(SUPPLIED DATA)
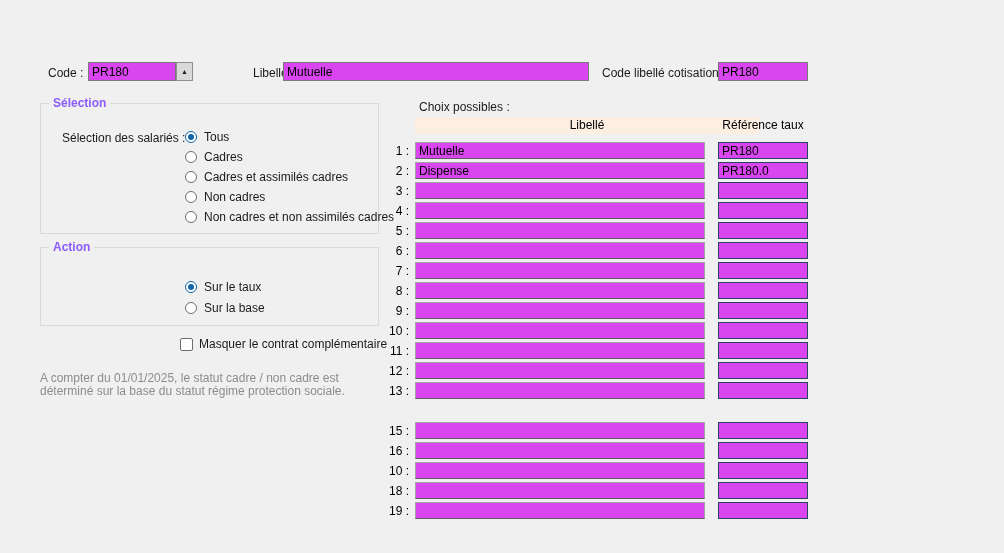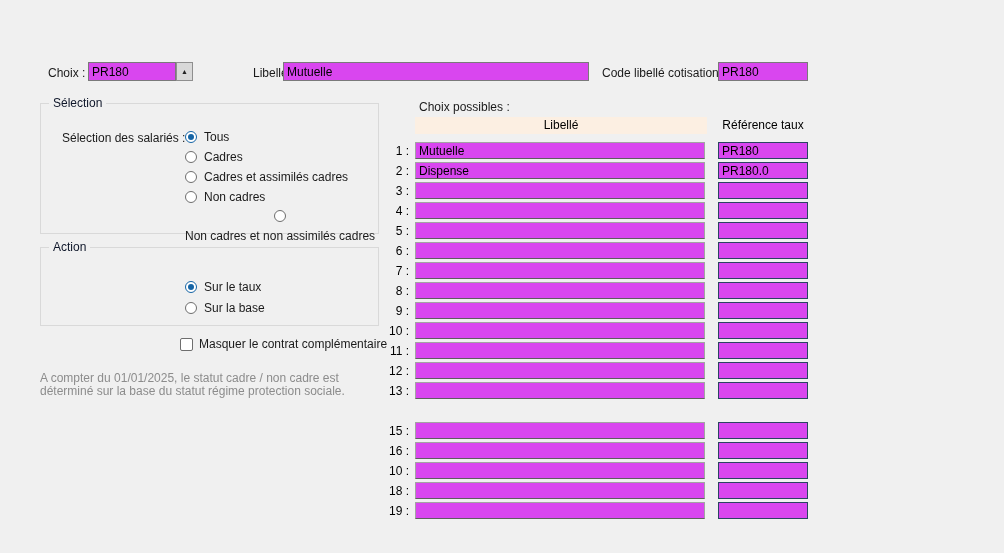--- a/index.html
+++ b/index.html
@@ -8,46 +8,46 @@
   .dialog { position:relative; width:1004px; height:553px; background:#f0f0f0; overflow:hidden; }
   .abs { position:absolute; }
   .lbl { font-size:12px; color:#1a1a1a; white-space:nowrap; }
 
   input[type=text] { font-family:"Liberation Sans","DejaVu Sans",sans-serif; font-size:12px; background:#d946ef; padding:0 3px; }
   .topinput { height:19px; border:1px solid #7a7a7a; }
 
   .spinner { position:absolute; width:17px; height:19px; border:1px solid #8f8f8f; background:#d9d9d9; font-size:7px; line-height:1; color:#222; text-align:center; padding:0; cursor:default; }
 
   .groupbox { position:absolute; border:1px solid #d9d9d9; background:transparent; }
-  .groupbox-title { position:absolute; top:-8px; left:8px; background:#f0f0f0; padding:0 4px; font-size:12px; color:#0f172a; }
+  .groupbox-title { position:absolute; top:-8px; left:8px; background:#f0f0f0; padding:0 4px; font-size:12px; color:#8b5cf6;font-weight:bold; }
 
   .radio-row { position:absolute; display:flex; align-items:center; gap:7px; cursor:default; }
   input[type=radio] { -webkit-appearance:none; appearance:none; width:12px; height:12px; border:1px solid #6e6e6e; border-radius:50%; background:#fff; margin:0; }
   input[type=radio]:checked { border-color:#1464a5; }
   input[type=radio]:checked::after { content:""; display:block; width:6px; height:6px; margin:2px; border-radius:50%; background:#1464a5; }
 
   .check-row { position:absolute; display:flex; align-items:center; gap:6px; }
   input[type=checkbox] { -webkit-appearance:none; appearance:none; width:13px; height:13px; border:1px solid #6e6e6e; border-radius:2px; background:#fff; margin:0; }
 
   .note { position:absolute; width:340px; color:#8c8c8c; font-size:12px; line-height:13px; white-space:pre-line; }
 
-  .col-header-lib { position:absolute; left:415px; top:117px; width:292px; height:17px; background:#fcefe2; text-align:center; line-height:17px; font-size:12px; }
+  .col-header-lib { position:absolute; left:415px; top:117px; width:344px; height:17px; background:#fcefe2; text-align:center; line-height:17px; font-size:12px; }
   .col-header-ref { position:absolute; left:715px; top:117px; width:96px; height:17px; text-align:center; line-height:17px; font-size:12px; }
 
   .choice-row { position:absolute; left:383px; width:426px; height:17px; display:flex; align-items:center; }
   .choice-row .num { display:inline-block; width:26px; text-align:right; font-size:12px; }
   .choice-row .lib { margin-left:6px; width:290px; height:17px; border:1px solid #a3a3a3; border-bottom-color:#5f5f5f; }
   .choice-row .ref { margin-left:13px; width:90px; height:17px; border:1px solid #2a4562; }
 </style>
 </head>
 <body>
 
 <div class="dialog">
 
-  <span class="abs lbl" style="left:48px; top:66px;">Choix :</span>
+  <span class="abs lbl" style="left:48px; top:66px;">Code :</span>
   <input type="text" class="abs topinput" style="left: 88px; top: 62px; width: 88px;" value="PR180">
   <button class="spinner" style="left:176px; top:62px;">▲</button>
 
   <span class="abs lbl" style="left:240px; top:66px;margin-left:13px;">Libellé :</span>
   <input type="text" class="abs topinput" style="left: 283px; top: 62px; width: 306px;" value="Mutuelle">
 
   <span class="abs lbl" style="left:602px; top:66px;">Code libellé cotisation :</span>
   <input type="text" class="abs topinput" style="left: 718px; top: 62px; width: 90px;" value="PR180">
 
   <div class="groupbox" style="left:40px; top:103px; width:339px; height:131px;">
@@ -63,21 +63,21 @@
       <span class="lbl">Cadres</span>
     </label>
     <label class="radio-row" style="left:144px; top:66px;">
       <input type="radio" name="salaries" style="">
       <span class="lbl">Cadres et assimilés cadres</span>
     </label>
     <label class="radio-row" style="left:144px; top:86px;">
       <input type="radio" name="salaries" style="">
       <span class="lbl">Non cadres</span>
     </label>
-    <label class="radio-row" style="left:144px; top:106px;flex-direction:column;">
+    <label class="radio-row" style="left:144px; top:106px;">
       <input type="radio" name="salaries" style="">
       <span class="lbl">Non cadres et non assimilés cadres</span>
     </label>
   </div>
 
   <div class="groupbox" style="left:40px; top:247px; width:339px; height:79px;">
     <span class="groupbox-title">Action</span>
     <label class="radio-row" style="left:144px; top:32px;">
       <input type="radio" name="action" checked="" style="">
       <span class="lbl">Sur le taux</span>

(TASK INSTRUCTIONS) The pictures stay out; copy the rest of the data word for word.

(SOLUTION)
--- a/index.html
+++ b/index.html
@@ -8,46 +8,46 @@
   .dialog { position:relative; width:1004px; height:553px; background:#f0f0f0; overflow:hidden; }
   .abs { position:absolute; }
   .lbl { font-size:12px; color:#1a1a1a; white-space:nowrap; }
 
   input[type=text] { font-family:"Liberation Sans","DejaVu Sans",sans-serif; font-size:12px; background:#d946ef; padding:0 3px; }
   .topinput { height:19px; border:1px solid #7a7a7a; }
 
   .spinner { position:absolute; width:17px; height:19px; border:1px solid #8f8f8f; background:#d9d9d9; font-size:7px; line-height:1; color:#222; text-align:center; padding:0; cursor:default; }
 
   .groupbox { position:absolute; border:1px solid #d9d9d9; background:transparent; }
-  .groupbox-title { position:absolute; top:-8px; left:8px; background:#f0f0f0; padding:0 4px; font-size:12px; color:#0f172a; }
+  .groupbox-title { position:absolute; top:-8px; left:8px; background:#f0f0f0; padding:0 4px; font-size:12px; color:#8b5cf6;font-weight:bold; }
 
   .radio-row { position:absolute; display:flex; align-items:center; gap:7px; cursor:default; }
   input[type=radio] { -webkit-appearance:none; appearance:none; width:12px; height:12px; border:1px solid #6e6e6e; border-radius:50%; background:#fff; margin:0; }
   input[type=radio]:checked { border-color:#1464a5; }
   input[type=radio]:checked::after { content:""; display:block; width:6px; height:6px; margin:2px; border-radius:50%; background:#1464a5; }
 
   .check-row { position:absolute; display:flex; align-items:center; gap:6px; }
   input[type=checkbox] { -webkit-appearance:none; appearance:none; width:13px; height:13px; border:1px solid #6e6e6e; border-radius:2px; background:#fff; margin:0; }
 
   .note { position:absolute; width:340px; color:#8c8c8c; font-size:12px; line-height:13px; white-space:pre-line; }
 
-  .col-header-lib { position:absolute; left:415px; top:117px; width:292px; height:17px; background:#fcefe2; text-align:center; line-height:17px; font-size:12px; }
+  .col-header-lib { position:absolute; left:415px; top:117px; width:344px; height:17px; background:#fcefe2; text-align:center; line-height:17px; font-size:12px; }
   .col-header-ref { position:absolute; left:715px; top:117px; width:96px; height:17px; text-align:center; line-height:17px; font-size:12px; }
 
   .choice-row { position:absolute; left:383px; width:426px; height:17px; display:flex; align-items:center; }
   .choice-row .num { display:inline-block; width:26px; text-align:right; font-size:12px; }
   .choice-row .lib { margin-left:6px; width:290px; height:17px; border:1px solid #a3a3a3; border-bottom-color:#5f5f5f; }
   .choice-row .ref { margin-left:13px; width:90px; height:17px; border:1px solid #2a4562; }
 </style>
 </head>
 <body>
 
 <div class="dialog">
 
-  <span class="abs lbl" style="left:48px; top:66px;">Choix :</span>
+  <span class="abs lbl" style="left:48px; top:66px;">Code :</span>
   <input type="text" class="abs topinput" style="left: 88px; top: 62px; width: 88px;" value="PR180">
   <button class="spinner" style="left:176px; top:62px;">▲</button>
 
   <span class="abs lbl" style="left:240px; top:66px;margin-left:13px;">Libellé :</span>
   <input type="text" class="abs topinput" style="left: 283px; top: 62px; width: 306px;" value="Mutuelle">
 
   <span class="abs lbl" style="left:602px; top:66px;">Code libellé cotisation :</span>
   <input type="text" class="abs topinput" style="left: 718px; top: 62px; width: 90px;" value="PR180">
 
   <div class="groupbox" style="left:40px; top:103px; width:339px; height:131px;">
@@ -63,21 +63,21 @@
       <span class="lbl">Cadres</span>
     </label>
     <label class="radio-row" style="left:144px; top:66px;">
       <input type="radio" name="salaries" style="">
       <span class="lbl">Cadres et assimilés cadres</span>
     </label>
     <label class="radio-row" style="left:144px; top:86px;">
       <input type="radio" name="salaries" style="">
       <span class="lbl">Non cadres</span>
     </label>
-    <label class="radio-row" style="left:144px; top:106px;flex-direction:column;">
+    <label class="radio-row" style="left:144px; top:106px;">
       <input type="radio" name="salaries" style="">
       <span class="lbl">Non cadres et non assimilés cadres</span>
     </label>
   </div>
 
   <div class="groupbox" style="left:40px; top:247px; width:339px; height:79px;">
     <span class="groupbox-title">Action</span>
     <label class="radio-row" style="left:144px; top:32px;">
       <input type="radio" name="action" checked="" style="">
       <span class="lbl">Sur le taux</span>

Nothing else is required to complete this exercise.